Antonio Mezzetti of ETH Zürich and Francesco Santoro of Firmenich SA carried out (Angew. Chem. Int. Ed. 2013, 52, 10352. DOI: 10.1002/anie.201304844) the enantioselective hydrogenation of 5 to the allylic alcohol 6. Elena Fernández of the Universitat Rovira i Virgilli and Andrew Whiting of Durham University devised (Org. Lett. 2013, 15, 4810. DOI: 10.1021/ol4022029) a protocol for the enantioselective conjugate borylation of the imine derived from 7, leading to the secondary alcohol 8. Benjamin List of the Max-Planck-Institute, Mülheim and Choong Eui Song of Sungkyunkwan University condensed (Angew. Chem. Int. Ed. 2013, 52, 12143. DOI: 10.1002/anie.201306297) the thioester 10 with the aldehyde 9 to give the alcohol 11.

Toshiro Harada of the Kyoto Institute of Technology developed (Org. Lett. 2013, 15, 4198. DOI: 10.1021/ol4019248) a general procedure for the enantioselective addition of a terminal alkene 12 to an aldehyde 9. As illustrated by the preparation of 13, this appears to be tolerant of a variety of organic functional groups. Professor Harada also established (Chem. Eur. J. 2013, 19, 17707. DOI: 10.1002/chem.201303619) a protocol for the enantioselective addition of an alkyne 14 to an aldehyde to give the branched product 15.

Chun-Jiang Wang and Xumu Zhang of Wuhan University hydrogenated (Angew. Chem. Int. Ed. 2013, 52, 8416. DOI: 10.1002/anie.201302943) the alkyne 16 to the protected allylic amine 17. Keiji Maruoka of Kyoto University effected (J. Am. Chem. Soc. 2013, 135, 18036. DOI: 10.1021/ja4099627) the enantioselective α-amination of an aldehyde 18, to give 19. David W. C. MacMillan of Princeton University described (J. Am. Chem. Soc. 2013, 135, 11521. DOI: 10.1021/ja406181e) a complementary approach, not illustrated. David J. Fox of the University of Warwick reduced (Chem. Commun. 2013, 49, 10022. DOI: 10.1039/C3CC46070C) the ketone 20, then rearranged the resulting secondary alcohol to the α-amino amide 21.

α-Quaternary amines are particularly sought after. Xiao-Ying Xu and Li-Xin Wang of the Chengdu Institute of Organic Chemistry added (Eur. J. Org. Chem. 2013, 2864. DOI: 10.1002/ejoc.201201701) the aldehyde 22 to the azodicarboxylate 23 to give 24. Yuko Otani of the University of Tokyo and Kei Takeda of Hiroshima University found (Angew. Chem. Int.

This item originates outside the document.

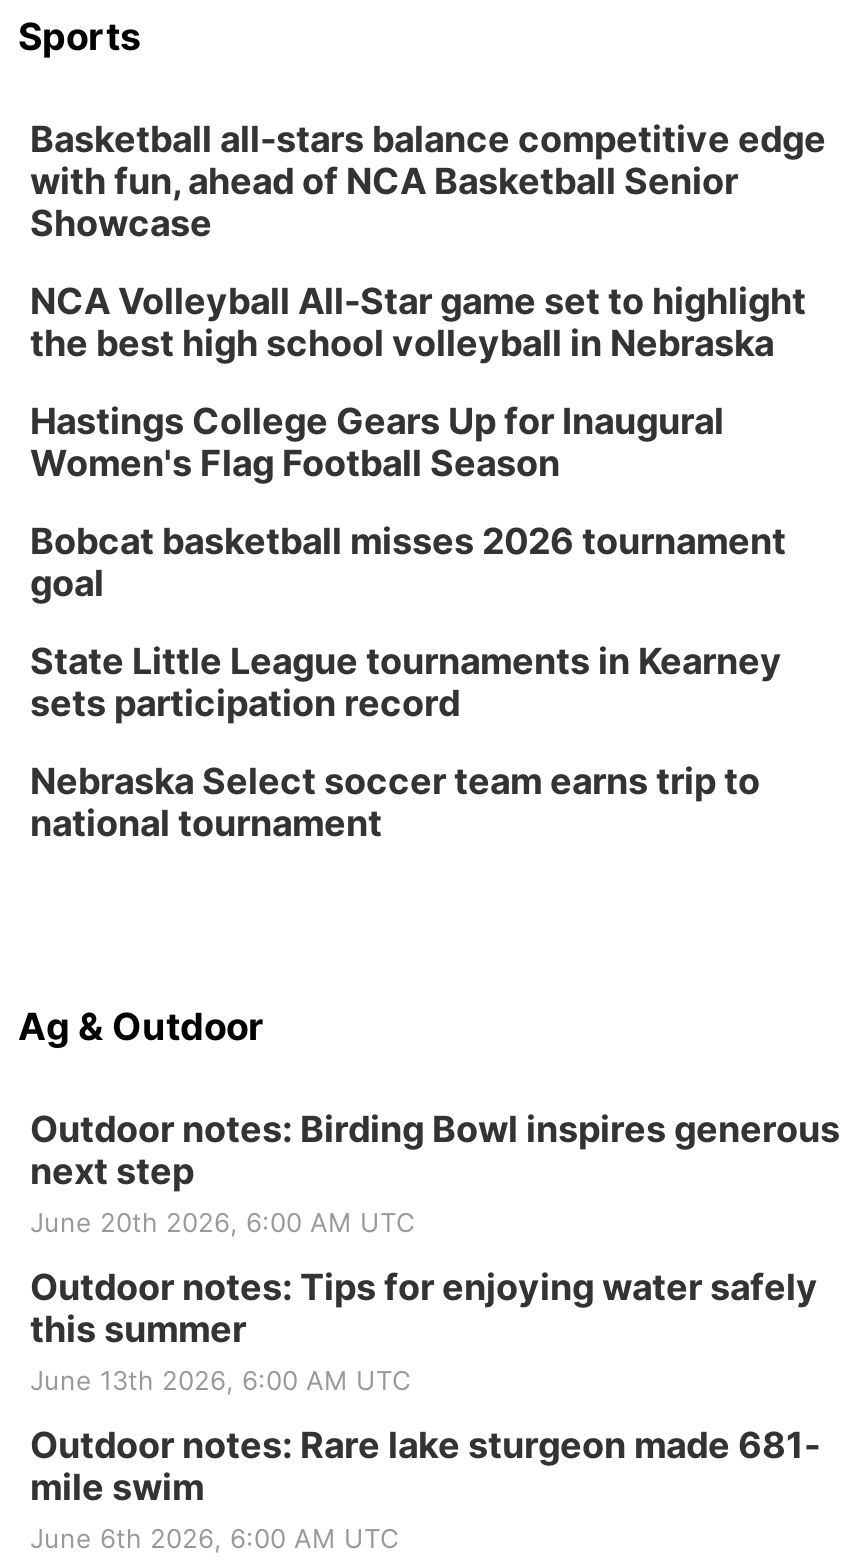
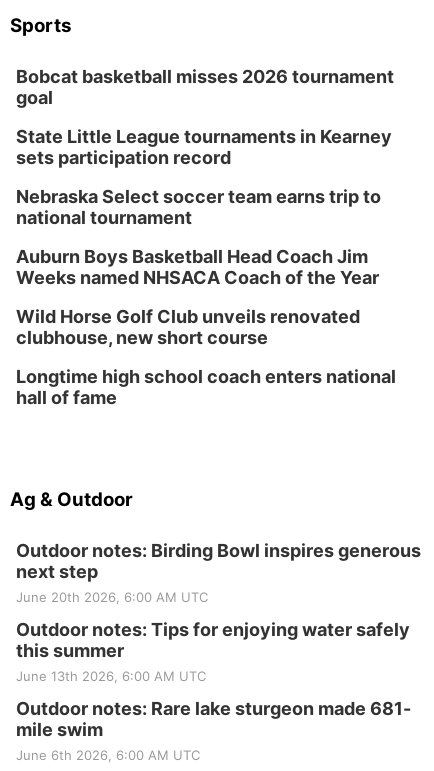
[30,118,826,484] Basketball all-stars balance competitive edge | with fun, ahead of NCA Basketball Senior | Showcase | NCA Volleyball All-Star game set to highlight | the best high school volleyball in Nebraska | Hastings College Gears Up for Inaugural | Women's Flag Football Season -> none
moved [30,520,786,844] -> [16,66,394,228]: Bobcat basketball misses 2026 tournament | goal | State Little League tournaments in Kearney | sets participation record | Nebraska Select soccer team earns trip to | national tournament
none -> [16,246,396,408] Auburn Boys Basketball Head Coach Jim | Weeks named NHSACA Coach of the Year | Wild Horse Golf Club unveils renovated | clubhouse, new short course | Longtime high school coach enters national | hall of fame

Ed. 2013, 52, 12956. DOI: 10.1002/anie.201306443) that depending on the choice of base, the readily-available enantiomerically enriched 25 could be acylated to give either enantiomer of 26.

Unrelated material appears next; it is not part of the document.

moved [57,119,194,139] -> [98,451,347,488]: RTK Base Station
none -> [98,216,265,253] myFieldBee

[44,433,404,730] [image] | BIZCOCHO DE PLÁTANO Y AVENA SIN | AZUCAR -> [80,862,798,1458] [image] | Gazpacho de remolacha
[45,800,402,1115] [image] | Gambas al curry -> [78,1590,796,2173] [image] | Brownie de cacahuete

Jieping Zhu of the Ecole Polytechnique Fédérale de Lausanne developed (Angew. Chem. Int. Ed. 2013, 52, 12714. DOI: 10.1002/anie.201306663) yet another approach to α-quaternary amines. The enantioselective addition of the isonitrile 27 to the vinyl selenone 28 established the key quaternary center of (+)-Trigonoliimine A (30).

D. F. Taber, Org. Chem. Highlights 2014, July 14.